PROBLEM DETAILS: Look through the records and report how many lines include the word "Place", with no other words.

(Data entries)

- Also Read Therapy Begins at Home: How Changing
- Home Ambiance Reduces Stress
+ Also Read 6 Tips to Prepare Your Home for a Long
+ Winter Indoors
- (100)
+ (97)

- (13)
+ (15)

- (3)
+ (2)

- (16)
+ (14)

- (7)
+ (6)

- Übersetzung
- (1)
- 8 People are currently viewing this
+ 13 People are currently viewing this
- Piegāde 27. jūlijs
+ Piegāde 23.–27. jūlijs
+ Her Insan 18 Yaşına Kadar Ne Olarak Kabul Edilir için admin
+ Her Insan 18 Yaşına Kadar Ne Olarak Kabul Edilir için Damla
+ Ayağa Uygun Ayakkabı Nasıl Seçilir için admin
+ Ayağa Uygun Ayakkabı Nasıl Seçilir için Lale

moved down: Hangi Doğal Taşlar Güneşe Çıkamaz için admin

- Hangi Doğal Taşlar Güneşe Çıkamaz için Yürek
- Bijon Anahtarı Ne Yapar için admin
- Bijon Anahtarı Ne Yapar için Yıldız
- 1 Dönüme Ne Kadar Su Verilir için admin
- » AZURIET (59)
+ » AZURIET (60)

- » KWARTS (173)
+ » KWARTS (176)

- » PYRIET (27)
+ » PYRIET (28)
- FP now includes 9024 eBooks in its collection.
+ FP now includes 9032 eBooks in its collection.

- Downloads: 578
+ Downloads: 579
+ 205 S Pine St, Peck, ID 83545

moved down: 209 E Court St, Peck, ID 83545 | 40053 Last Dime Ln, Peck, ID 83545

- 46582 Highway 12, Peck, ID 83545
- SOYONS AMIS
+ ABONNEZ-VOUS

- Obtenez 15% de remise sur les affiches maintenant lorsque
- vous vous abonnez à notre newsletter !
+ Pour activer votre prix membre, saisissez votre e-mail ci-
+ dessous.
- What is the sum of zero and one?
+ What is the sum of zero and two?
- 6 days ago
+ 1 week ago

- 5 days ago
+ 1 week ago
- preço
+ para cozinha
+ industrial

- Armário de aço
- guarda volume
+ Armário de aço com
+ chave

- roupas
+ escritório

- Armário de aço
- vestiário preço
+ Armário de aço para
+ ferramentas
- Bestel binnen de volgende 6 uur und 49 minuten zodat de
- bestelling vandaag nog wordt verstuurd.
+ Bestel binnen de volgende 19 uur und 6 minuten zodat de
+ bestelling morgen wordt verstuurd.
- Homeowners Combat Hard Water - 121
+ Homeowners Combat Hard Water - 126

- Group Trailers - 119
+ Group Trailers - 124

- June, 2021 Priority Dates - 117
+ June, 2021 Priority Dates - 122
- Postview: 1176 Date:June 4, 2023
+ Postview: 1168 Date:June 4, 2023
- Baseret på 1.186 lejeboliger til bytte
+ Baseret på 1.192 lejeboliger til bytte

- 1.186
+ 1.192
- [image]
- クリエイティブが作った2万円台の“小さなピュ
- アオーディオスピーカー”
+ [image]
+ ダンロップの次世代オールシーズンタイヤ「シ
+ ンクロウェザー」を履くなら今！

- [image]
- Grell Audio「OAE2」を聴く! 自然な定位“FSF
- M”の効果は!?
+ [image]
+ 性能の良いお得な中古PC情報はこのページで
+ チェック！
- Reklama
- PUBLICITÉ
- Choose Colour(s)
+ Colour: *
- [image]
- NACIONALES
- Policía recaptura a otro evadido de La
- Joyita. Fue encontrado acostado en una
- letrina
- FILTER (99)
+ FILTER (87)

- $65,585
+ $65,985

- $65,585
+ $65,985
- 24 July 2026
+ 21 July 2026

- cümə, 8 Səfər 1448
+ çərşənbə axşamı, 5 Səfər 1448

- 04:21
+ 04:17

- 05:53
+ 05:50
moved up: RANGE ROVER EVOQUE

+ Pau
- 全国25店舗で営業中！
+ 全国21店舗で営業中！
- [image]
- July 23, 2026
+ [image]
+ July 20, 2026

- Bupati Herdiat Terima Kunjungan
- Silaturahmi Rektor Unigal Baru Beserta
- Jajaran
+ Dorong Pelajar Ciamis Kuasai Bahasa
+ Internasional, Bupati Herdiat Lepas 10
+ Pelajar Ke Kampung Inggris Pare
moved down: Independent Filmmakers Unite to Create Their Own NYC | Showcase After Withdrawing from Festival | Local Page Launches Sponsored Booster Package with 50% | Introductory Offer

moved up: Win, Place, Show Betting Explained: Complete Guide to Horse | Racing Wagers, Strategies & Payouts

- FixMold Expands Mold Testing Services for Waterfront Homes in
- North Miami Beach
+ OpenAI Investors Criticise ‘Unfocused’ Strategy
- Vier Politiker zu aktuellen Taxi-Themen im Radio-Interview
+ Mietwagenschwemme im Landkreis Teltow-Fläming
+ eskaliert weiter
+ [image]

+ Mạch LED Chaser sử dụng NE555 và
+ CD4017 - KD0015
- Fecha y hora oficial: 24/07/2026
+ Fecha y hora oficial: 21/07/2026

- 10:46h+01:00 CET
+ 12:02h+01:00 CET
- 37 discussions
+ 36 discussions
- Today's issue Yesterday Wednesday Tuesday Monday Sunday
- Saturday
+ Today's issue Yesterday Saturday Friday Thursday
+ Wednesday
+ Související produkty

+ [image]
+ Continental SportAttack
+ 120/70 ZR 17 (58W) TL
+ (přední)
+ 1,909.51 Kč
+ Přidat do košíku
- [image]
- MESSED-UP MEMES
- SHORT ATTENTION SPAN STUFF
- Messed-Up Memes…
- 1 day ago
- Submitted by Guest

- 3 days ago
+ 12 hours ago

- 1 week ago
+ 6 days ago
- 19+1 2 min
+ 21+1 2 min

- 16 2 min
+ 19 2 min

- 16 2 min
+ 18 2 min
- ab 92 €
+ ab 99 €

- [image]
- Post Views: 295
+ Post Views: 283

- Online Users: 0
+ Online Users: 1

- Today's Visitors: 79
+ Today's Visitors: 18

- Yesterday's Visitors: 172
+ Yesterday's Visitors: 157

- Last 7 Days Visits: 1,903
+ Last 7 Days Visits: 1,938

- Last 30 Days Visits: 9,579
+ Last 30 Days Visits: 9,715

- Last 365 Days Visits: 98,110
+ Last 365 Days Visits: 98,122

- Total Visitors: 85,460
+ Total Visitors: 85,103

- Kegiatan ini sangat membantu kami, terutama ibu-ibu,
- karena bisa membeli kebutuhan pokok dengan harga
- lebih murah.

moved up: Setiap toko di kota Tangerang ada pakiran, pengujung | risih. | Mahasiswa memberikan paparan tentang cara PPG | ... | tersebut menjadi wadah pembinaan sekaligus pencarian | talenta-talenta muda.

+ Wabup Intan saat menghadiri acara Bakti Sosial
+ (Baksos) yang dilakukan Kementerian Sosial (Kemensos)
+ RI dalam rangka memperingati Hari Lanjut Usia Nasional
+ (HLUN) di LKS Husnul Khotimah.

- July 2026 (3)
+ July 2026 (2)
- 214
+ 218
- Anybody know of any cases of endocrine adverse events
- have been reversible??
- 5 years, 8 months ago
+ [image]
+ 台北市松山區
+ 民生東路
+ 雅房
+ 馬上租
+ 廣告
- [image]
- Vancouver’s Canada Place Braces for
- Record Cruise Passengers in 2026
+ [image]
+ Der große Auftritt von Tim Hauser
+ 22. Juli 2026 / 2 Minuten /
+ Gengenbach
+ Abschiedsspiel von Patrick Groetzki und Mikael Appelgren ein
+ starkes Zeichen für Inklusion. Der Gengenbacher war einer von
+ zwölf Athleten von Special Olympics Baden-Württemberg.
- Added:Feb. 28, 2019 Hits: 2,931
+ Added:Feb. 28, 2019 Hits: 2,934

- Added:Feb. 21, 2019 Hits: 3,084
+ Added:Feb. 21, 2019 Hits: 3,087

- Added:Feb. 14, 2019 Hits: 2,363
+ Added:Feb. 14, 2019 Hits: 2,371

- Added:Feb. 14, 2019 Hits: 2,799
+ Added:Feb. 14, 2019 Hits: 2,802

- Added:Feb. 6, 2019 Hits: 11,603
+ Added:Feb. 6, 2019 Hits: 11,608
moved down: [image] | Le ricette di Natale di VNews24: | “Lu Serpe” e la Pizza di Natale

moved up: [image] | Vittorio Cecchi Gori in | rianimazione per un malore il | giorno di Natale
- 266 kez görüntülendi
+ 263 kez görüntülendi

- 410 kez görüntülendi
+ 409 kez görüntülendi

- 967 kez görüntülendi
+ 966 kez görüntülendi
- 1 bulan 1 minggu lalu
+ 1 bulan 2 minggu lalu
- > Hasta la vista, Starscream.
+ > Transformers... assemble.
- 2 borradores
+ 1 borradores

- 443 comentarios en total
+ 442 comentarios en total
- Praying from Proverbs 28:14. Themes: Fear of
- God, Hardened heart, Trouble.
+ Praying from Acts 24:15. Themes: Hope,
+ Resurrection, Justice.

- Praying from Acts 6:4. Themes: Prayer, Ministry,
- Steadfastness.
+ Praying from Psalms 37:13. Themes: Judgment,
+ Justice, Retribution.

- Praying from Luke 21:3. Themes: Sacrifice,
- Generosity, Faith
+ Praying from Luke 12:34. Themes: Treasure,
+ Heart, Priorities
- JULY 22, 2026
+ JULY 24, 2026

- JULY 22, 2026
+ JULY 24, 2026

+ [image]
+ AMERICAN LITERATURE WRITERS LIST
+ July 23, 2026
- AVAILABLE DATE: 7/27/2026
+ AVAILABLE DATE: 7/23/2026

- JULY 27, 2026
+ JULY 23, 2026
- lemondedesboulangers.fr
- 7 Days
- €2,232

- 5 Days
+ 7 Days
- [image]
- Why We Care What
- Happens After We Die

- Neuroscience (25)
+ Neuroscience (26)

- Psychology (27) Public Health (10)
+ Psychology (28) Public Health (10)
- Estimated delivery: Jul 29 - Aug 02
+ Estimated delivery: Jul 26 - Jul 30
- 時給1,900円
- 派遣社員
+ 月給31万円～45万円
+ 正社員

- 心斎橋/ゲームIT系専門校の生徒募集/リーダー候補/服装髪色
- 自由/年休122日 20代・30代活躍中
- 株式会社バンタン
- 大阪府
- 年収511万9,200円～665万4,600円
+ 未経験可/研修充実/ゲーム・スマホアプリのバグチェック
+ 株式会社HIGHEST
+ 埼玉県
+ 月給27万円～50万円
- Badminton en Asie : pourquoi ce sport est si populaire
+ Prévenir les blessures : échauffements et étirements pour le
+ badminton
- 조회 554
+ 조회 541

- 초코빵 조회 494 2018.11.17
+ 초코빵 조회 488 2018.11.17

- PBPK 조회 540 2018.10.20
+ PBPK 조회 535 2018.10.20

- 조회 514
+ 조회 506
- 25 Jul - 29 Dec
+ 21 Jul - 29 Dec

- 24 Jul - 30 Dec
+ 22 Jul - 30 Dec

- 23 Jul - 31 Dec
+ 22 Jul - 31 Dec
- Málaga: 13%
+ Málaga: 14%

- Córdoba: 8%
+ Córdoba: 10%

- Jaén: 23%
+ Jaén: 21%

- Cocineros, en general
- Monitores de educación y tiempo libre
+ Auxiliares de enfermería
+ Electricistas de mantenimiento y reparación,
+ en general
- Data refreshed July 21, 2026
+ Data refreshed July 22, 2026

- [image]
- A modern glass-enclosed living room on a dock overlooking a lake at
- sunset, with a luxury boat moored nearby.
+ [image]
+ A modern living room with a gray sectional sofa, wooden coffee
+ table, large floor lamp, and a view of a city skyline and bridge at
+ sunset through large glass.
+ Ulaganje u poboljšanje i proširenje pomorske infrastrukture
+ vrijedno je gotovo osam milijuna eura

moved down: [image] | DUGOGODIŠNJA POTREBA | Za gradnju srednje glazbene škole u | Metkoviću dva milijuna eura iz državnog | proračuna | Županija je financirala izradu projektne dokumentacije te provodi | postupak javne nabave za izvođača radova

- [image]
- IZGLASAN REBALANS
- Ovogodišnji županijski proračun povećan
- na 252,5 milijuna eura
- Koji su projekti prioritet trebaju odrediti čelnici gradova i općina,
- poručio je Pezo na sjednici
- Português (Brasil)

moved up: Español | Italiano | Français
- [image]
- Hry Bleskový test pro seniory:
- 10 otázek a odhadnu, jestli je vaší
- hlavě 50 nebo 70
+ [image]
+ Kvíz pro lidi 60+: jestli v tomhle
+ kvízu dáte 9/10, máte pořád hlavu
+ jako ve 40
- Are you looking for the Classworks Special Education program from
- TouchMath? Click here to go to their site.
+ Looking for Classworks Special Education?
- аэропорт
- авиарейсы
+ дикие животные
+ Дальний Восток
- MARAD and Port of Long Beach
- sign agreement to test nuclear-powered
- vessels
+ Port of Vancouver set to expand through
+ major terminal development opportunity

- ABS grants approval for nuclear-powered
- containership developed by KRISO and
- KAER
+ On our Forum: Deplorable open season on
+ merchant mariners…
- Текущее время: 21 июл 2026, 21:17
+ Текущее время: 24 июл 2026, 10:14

WRITTEN SOLUTION: 2